Husband kind of counts as a relative, and I'm not starting a new thread, so... :)

The electric bill came. For 2 months. 70$ higher than expected. As always, for the first bill of winter. In that I spend the first 2 months harping on about things we can do (and I am doing, but we're 2 adults and the thermostat only stays down if the second adult doesn't keep raising it...) to save $ on electricity, but it's only after the first bill comes and he has a shock at the amount that he starts bloody listening insread of rolling his eyes and ignoring. *ahem* every year. Every damned year it's the same thing, and it gets on my last NERVE.

For the record: we talked it out, we figured it out, he's apologetic, it may improve, etc... but man, it's gonna take my patience a few days to calm the hell down.

My old place had a thermostat with an offset, I could set it to show 19ºC when the actual temperature is 17ºC. It was excellent.

My SO also had a total disconnect between fuel bills and behaviour. I'd come home in winter to find him sitting in underwear with the heating on full AND a secondary heater on full. Then I visited the in-laws in one of the hottest summers we had for years; two radiators on and windows open, complaining of the heat, talking about getting an AC unit. Wouldn't let me turn the heating off in case it wouldn't come on again. So that's where that behaviour started.

Oh. My. God. The disconnect between behaviour and reality...

Yeah, with my husband it's more that he sees a logical need and an easy solution (I am cold, I will turn up the heat) and completely ignores the impact of that behaviour on the bill that comes in 2 months later. Like they're not even connected naturally in his brain or something... until he gets the first bill, freaks at the amount, and that seems to solder a connection. Except that that's the case every year.

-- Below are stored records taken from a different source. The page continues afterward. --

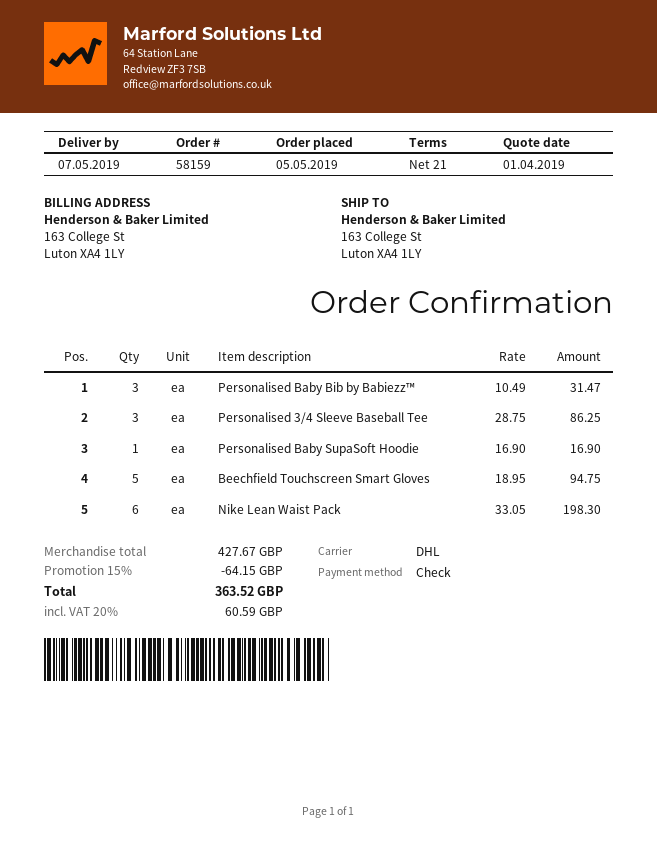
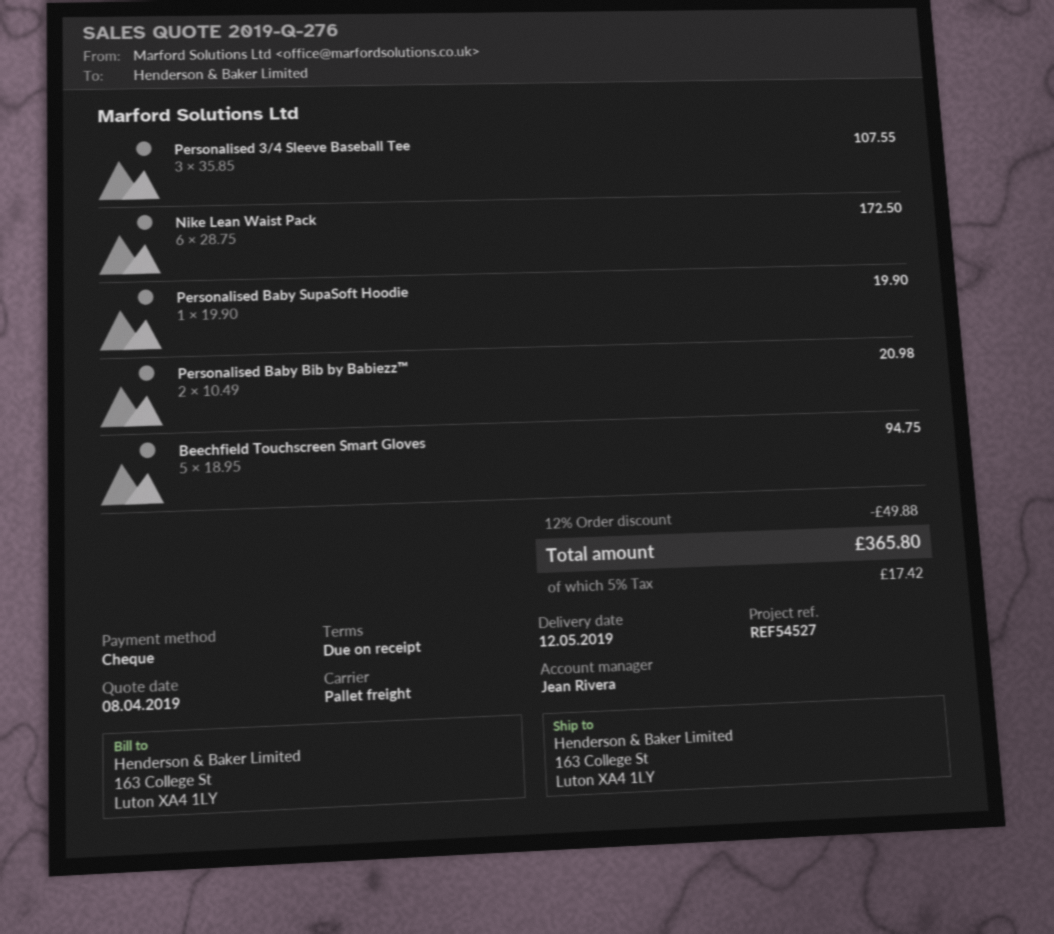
quote date: 2019-04-01 -> 2019-04-08
delivery date: 2019-05-07 -> 2019-05-12
payment terms: 21 days -> on receipt
shipping method: DHL -> pallet freight
Personalised Baby Bib by Babiezz™: 3 x 10.49 = 31.47 -> 2 x 10.49 = 20.98
Personalised 3/4 Sleeve Baseball Tee: 3 x 28.75 = 86.25 -> 3 x 35.85 = 107.55
Personalised Baby SupaSoft Hoodie: 1 x 16.90 = 16.90 -> 1 x 19.90 = 19.90
Nike Lean Waist Pack: 6 x 33.05 = 198.30 -> 6 x 28.75 = 172.50
discount: 15% = 64.15 -> 12% = 49.88
tax: 20% = 60.59 -> 5% = 17.42
total: 363.52 -> 365.80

Like, love, TRY to retain that learning for more than 6 months at a time, hmmmm?

Also honestly part of the problem is that I'm in charge of the household finances and better with money (erm... when we got together, his credit was so shitty he couldn't get a CELL PHONE... granted he was 24 and I wouldn't marry him until he pulled it together, but.) and so if we need 70$ somewhere I'm the one juggling meal plans to make it come out of the grocery money, or juggling personal spending or clothing needs or putting off another purchase or whatever. He doesn't feel the pain of arranging it, so he doesn't remember. So... our discussion involved "this is what we have, this is where it's going, figure out where it's coming from this time". And we're in a financial position right now where we can't put gobs into savings (we have enough to make ends meet, but I'm 8 months pregnant and going on maternity leave and he's getting laid off in 2 weeks, so both of us will be at 55% salary for a while) so the solution isn't "put less in savings to address the lack", it's "what are you going to sacrifice to pull the $ where it needs to be". And I think having to figure it out, and seeing what he's going to have to alter to make it work, is having an impact.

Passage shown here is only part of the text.